EXERCISE DETAILS -
Set out exactly every line of the entries below, starting at the line that holds "계 | AVG_AMT: 524,401 -> 524,400" and stopping after the line that holds "계 | TIME_1517_RT: 189.05 -> 188.60".

STORED DATA -
────

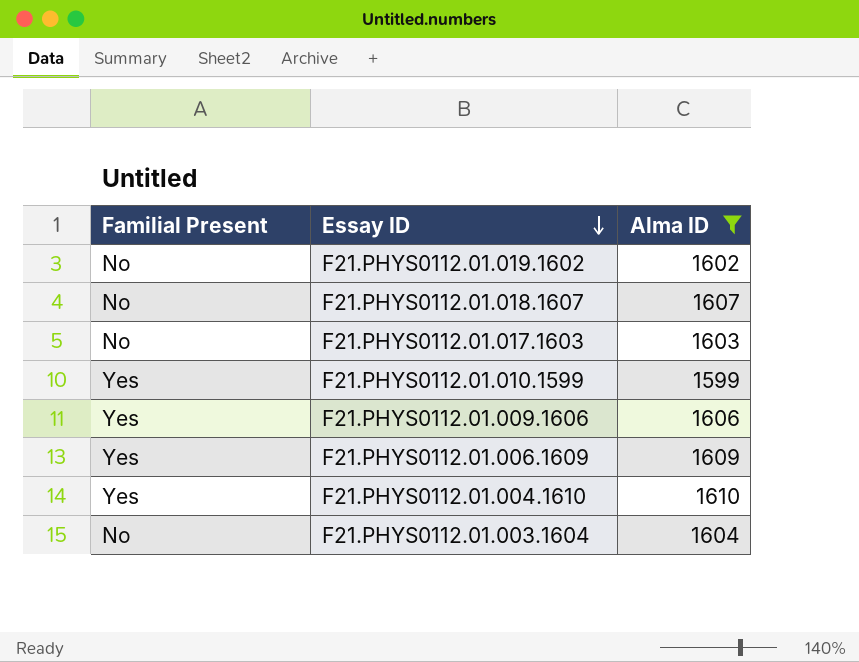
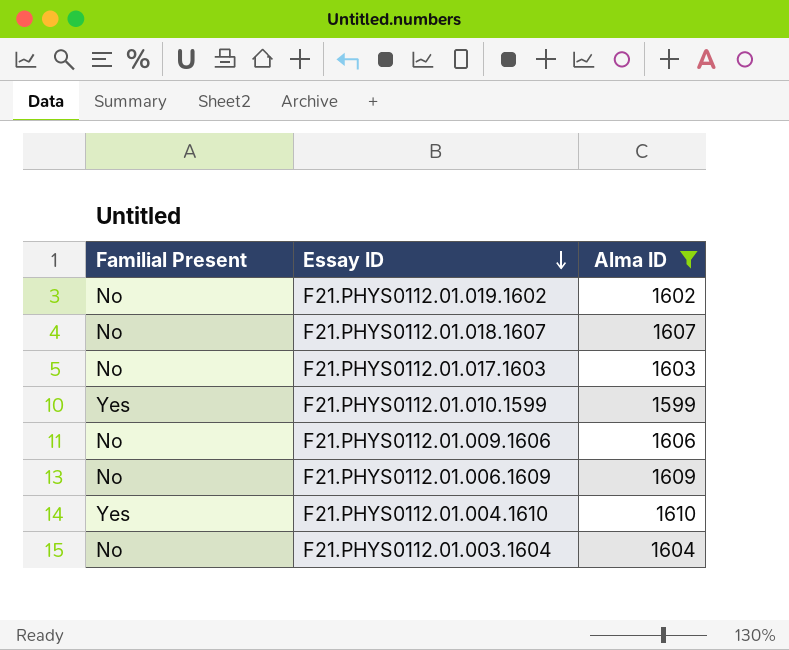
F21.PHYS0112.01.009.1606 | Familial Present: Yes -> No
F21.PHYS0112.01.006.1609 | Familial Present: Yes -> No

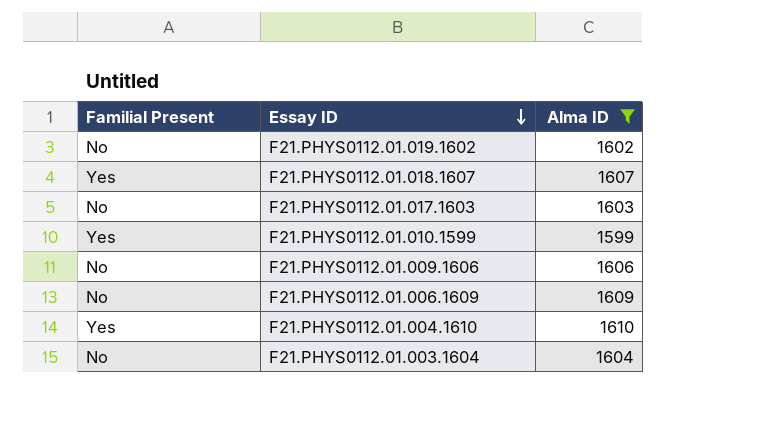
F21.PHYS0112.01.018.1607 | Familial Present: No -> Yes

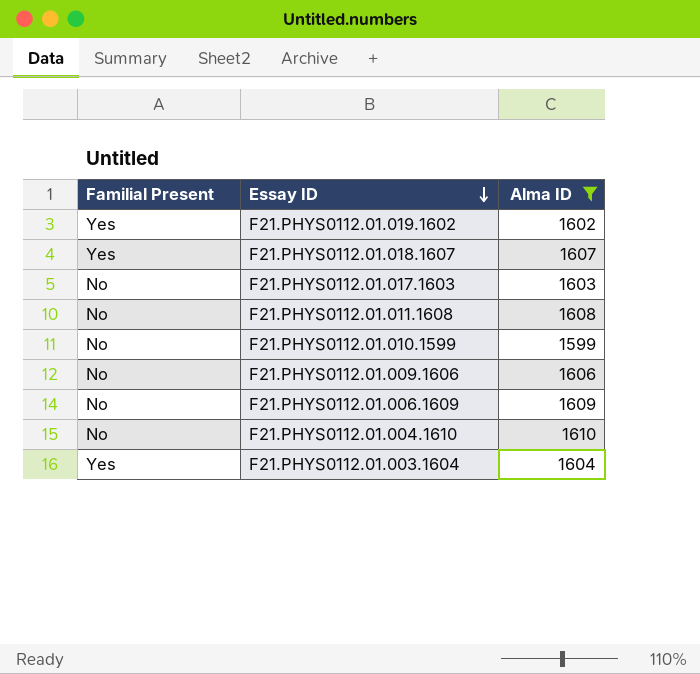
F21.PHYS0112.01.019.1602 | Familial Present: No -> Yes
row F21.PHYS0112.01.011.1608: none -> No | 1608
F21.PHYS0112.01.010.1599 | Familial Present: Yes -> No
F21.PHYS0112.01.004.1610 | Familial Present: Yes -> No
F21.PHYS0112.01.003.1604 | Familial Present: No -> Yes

────

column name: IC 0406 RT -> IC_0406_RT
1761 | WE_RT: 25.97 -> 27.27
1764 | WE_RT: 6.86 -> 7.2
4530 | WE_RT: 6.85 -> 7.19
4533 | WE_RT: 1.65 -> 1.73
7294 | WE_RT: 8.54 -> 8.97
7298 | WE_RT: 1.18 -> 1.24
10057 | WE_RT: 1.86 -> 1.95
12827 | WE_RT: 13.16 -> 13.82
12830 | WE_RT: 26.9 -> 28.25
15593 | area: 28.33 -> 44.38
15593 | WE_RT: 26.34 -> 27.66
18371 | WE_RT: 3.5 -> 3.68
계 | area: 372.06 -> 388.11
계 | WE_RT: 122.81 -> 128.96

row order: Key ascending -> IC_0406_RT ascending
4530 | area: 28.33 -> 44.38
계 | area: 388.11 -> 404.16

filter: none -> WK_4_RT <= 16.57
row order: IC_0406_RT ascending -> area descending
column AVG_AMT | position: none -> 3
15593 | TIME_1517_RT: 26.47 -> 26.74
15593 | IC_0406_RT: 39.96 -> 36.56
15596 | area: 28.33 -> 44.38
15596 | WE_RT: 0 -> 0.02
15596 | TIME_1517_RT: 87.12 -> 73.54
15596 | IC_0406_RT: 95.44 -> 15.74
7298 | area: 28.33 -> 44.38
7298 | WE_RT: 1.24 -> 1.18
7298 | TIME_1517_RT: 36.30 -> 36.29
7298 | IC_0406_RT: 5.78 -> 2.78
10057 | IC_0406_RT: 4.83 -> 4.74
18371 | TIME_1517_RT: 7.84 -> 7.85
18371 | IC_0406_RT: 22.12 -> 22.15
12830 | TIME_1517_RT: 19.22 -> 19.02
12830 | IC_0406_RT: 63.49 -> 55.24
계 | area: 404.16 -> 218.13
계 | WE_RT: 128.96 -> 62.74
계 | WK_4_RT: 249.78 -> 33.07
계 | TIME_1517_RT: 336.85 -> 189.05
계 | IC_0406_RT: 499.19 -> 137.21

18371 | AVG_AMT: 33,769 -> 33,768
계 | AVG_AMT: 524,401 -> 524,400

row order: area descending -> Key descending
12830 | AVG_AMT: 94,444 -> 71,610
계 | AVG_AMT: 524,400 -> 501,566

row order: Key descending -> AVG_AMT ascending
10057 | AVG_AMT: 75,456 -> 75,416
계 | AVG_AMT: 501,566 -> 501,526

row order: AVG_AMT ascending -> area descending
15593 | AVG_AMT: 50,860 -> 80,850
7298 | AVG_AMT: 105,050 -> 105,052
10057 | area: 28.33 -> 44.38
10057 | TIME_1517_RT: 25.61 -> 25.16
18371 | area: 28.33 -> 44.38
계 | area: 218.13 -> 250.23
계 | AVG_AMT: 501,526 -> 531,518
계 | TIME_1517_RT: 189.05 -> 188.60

────

RESPONSE BELOW -
계 | AVG_AMT: 524,401 -> 524,400

row order: area descending -> Key descending
12830 | AVG_AMT: 94,444 -> 71,610
계 | AVG_AMT: 524,400 -> 501,566

row order: Key descending -> AVG_AMT ascending
10057 | AVG_AMT: 75,456 -> 75,416
계 | AVG_AMT: 501,566 -> 501,526

row order: AVG_AMT ascending -> area descending
15593 | AVG_AMT: 50,860 -> 80,850
7298 | AVG_AMT: 105,050 -> 105,052
10057 | area: 28.33 -> 44.38
10057 | TIME_1517_RT: 25.61 -> 25.16
18371 | area: 28.33 -> 44.38
계 | area: 218.13 -> 250.23
계 | AVG_AMT: 501,526 -> 531,518
계 | TIME_1517_RT: 189.05 -> 188.60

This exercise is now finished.